Problem to work on
What you return must be the lines of the data that hold the word "properties".
Data for this task: Begin
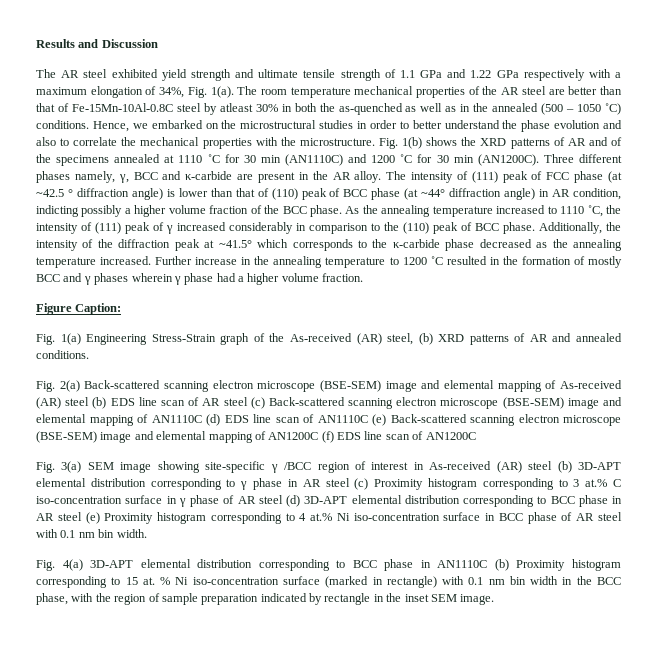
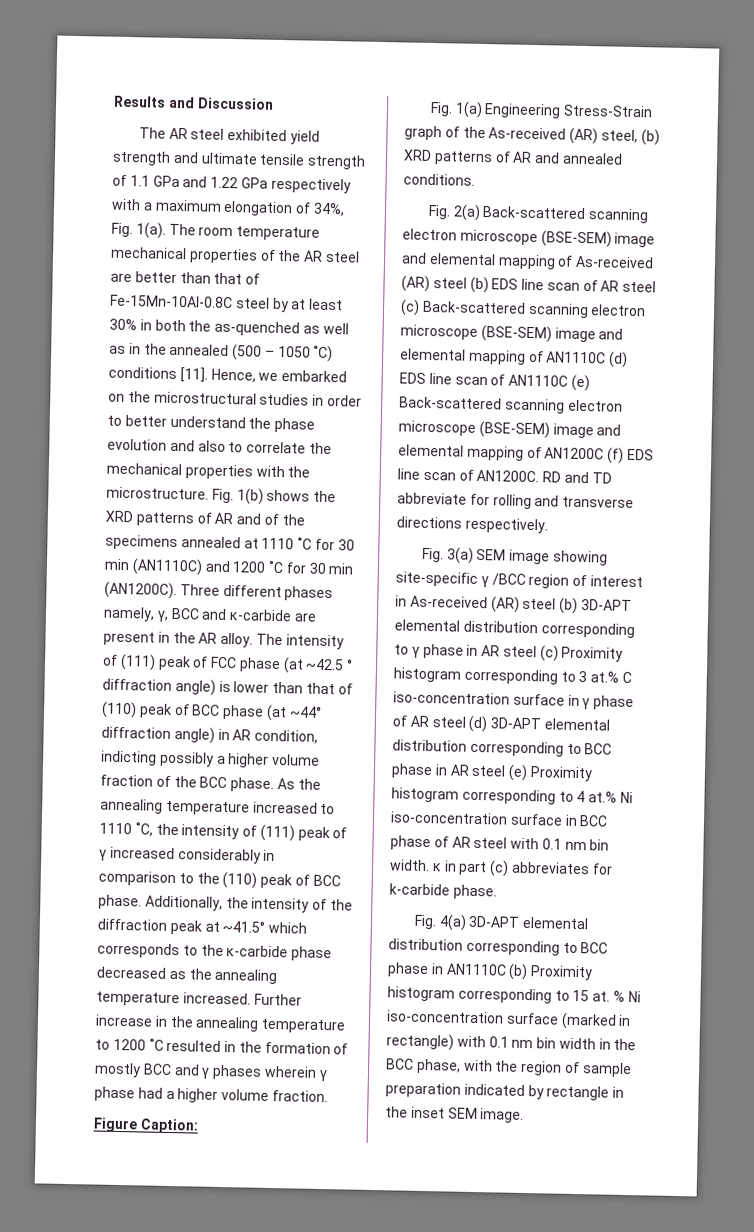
- The room temperature mechanical properties of the AR steel are better than that of Fe-15Mn-10Al-0.8C steel by atleast 30% in both the as-quenched as well as in the annealed (500 – 1050 ˚C) conditions.
+ The room temperature mechanical properties of the AR steel are better than that of Fe-15Mn-10Al-0.8C steel by at least 30% in both the as-quenched as well as in the annealed (500 – 1050 ˚C) conditions [11].
- Fig. 2(a) Back-scattered scanning electron microscope (BSE-SEM) image and elemental mapping of As-received (AR) steel (b) EDS line scan of AR steel (c) Back-scattered scanning electron microscope (BSE-SEM) image and elemental mapping of AN1110C (d) EDS line scan of AN1110C (e) Back-scattered scanning electron microscope (BSE-SEM) image and elemental mapping of AN1200C (f) EDS line scan of AN1200C
+ Fig. 2(a) Back-scattered scanning electron microscope (BSE-SEM) image and elemental mapping of As-received (AR) steel (b) EDS line scan of AR steel (c) Back-scattered scanning electron microscope (BSE-SEM) image and elemental mapping of AN1110C (d) EDS line scan of AN1110C (e) Back-scattered scanning electron microscope (BSE-SEM) image and elemental mapping of AN1200C (f) EDS line scan of AN1200C. RD and TD abbreviate for rolling and transverse directions respectively.
- Fig. 3(a) SEM image showing site-specific γ /BCC region of interest in As-received (AR) steel (b) 3D-APT elemental distribution corresponding to γ phase in AR steel (c) Proximity histogram corresponding to 3 at.% C iso-concentration surface in γ phase of AR steel (d) 3D-APT elemental distribution corresponding to BCC phase in AR steel (e) Proximity histogram corresponding to 4 at.% Ni iso-concentration surface in BCC phase of AR steel with 0.1 nm bin width.
+ Fig. 3(a) SEM image showing site-specific γ /BCC region of interest in As-received (AR) steel (b) 3D-APT elemental distribution corresponding to γ phase in AR steel (c) Proximity histogram corresponding to 3 at.% C iso-concentration surface in γ phase of AR steel (d) 3D-APT elemental distribution corresponding to BCC phase in AR steel (e) Proximity histogram corresponding to 4 at.% Ni iso-concentration surface in BCC phase of AR steel with 0.1 nm bin width. κ in part (c) abbreviates for k-carbide phase.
Data for this task: End
Written response
- The room temperature mechanical properties of the AR steel are better than that of Fe-15Mn-10Al-0.8C steel by atleast 30% in both the as-quenched as well as in the annealed (500 – 1050 ˚C) conditions.
+ The room temperature mechanical properties of the AR steel are better than that of Fe-15Mn-10Al-0.8C steel by at least 30% in both the as-quenched as well as in the annealed (500 – 1050 ˚C) conditions [11].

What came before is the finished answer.